__Exercise directions__. Note how many lines in the entries contain the string "step", then give that number and nothing else.

───── Exercise inputs

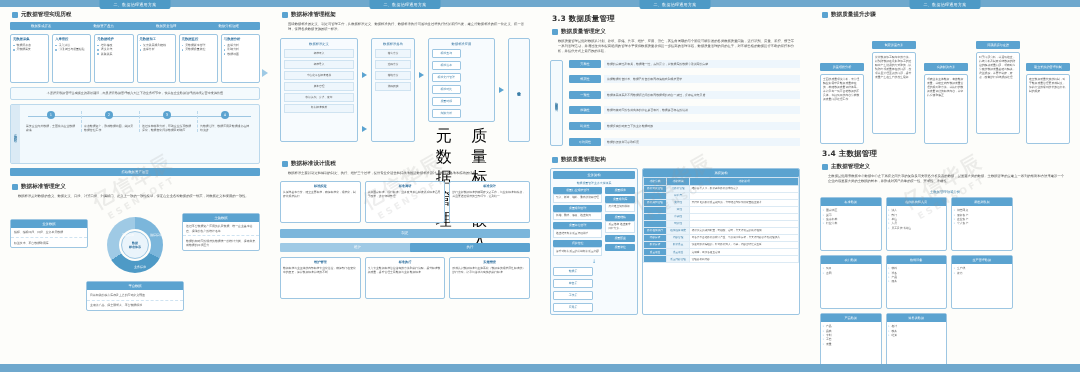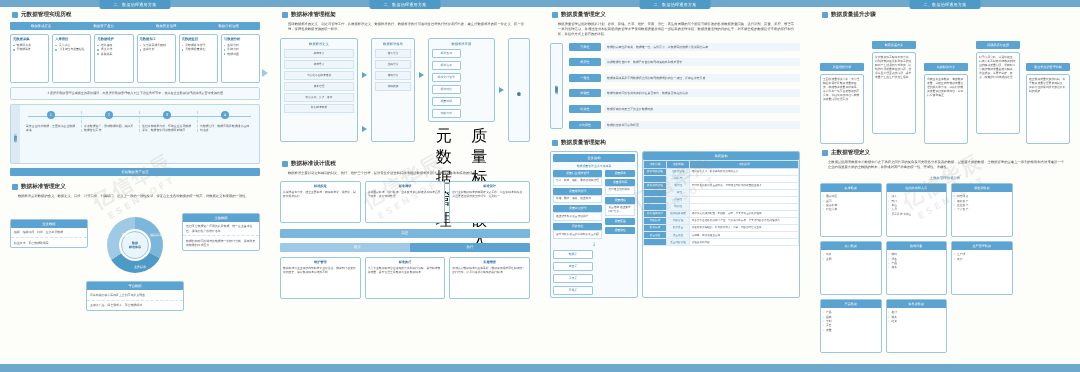--- a/index.html
+++ b/index.html
@@ -386,20 +386,21 @@
       <span>亿信华辰</span>
       <small>ESENSOFT</small>
     </div>
     <div class="botbar"></div>
   </div>
 
   <div class="page">
     <div class="topbar"></div>
     <div class="tabchip">二、数据治理通用方案</div>
     <div class="body">
+      <div class="h2">3.3 数据质量管理</div>
       <div class="h3">
         <div class="sq"></div>
         <div class="tx">数据质量管理定义</div>
       </div>
       <div class="para">数据质量管理是指对数据从计划、获取、存储、共享、维护、应用、消亡，其生命周期的每个阶段可能引发的各类数据质量问题，进行识别、度量、监控、预警等一系列管理活动，并通过改善和提高组织的管理水平使得数据质量获得进一步提高的管理手段，数据质量管理的目的在于，对不能合格的数据进行不断的监控和分析，并提供方式上最有效的手段。</div>
 
       <div class="tree">
         <div class="troot">
           <span>数据质量的六大评价维度</span>
         </div>
@@ -591,20 +592,21 @@
         <div class="step" style="left:156px;top:16px;">
           <div class="sl">问题跟踪与改进</div>
           <div class="sc" style="min-height:76px;">对于问题分析，并逐项检查，持续分析及制定后续数据的防控的解决质量问题，明确对应分改的数据质量基础与解决，设置跟踪，并要求制定，定点，改善进行后续跟踪处理</div>
         </div>
         <div class="step" style="left:206px;top:38px;">
           <div class="sl">建立长效的管理机制</div>
           <div class="sc" style="min-height:64px;">建立数据质量长效的机制，对于数据质量管理要形成制度，加以行业的规则的长效运行机制的规定</div>
         </div>
       </div>
 
+      <div class="h2" style="margin-top:4px;">3.4 主数据管理</div>
       <div class="h3">
         <div class="sq"></div>
         <div class="tx">主数据管理定义</div>
       </div>
       <div class="para">主数据是指用来数据中心数据中心之下系统之间共享的复杂及与关联各分析及及的数据，是重要大类的数据。主数据管理的是建立一系列的规则和方法来建设一个企业内最重要大类的主数据的树木，并形成对其已简单的统一性、完整性、准确性。</div>
 
       <div class="mdtitle">主数据管理领域分类</div>
       <div class="mdgrid">
         <div class="mdcard">
           <div class="mh">标准数据</div>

──────────

__Task result__. 2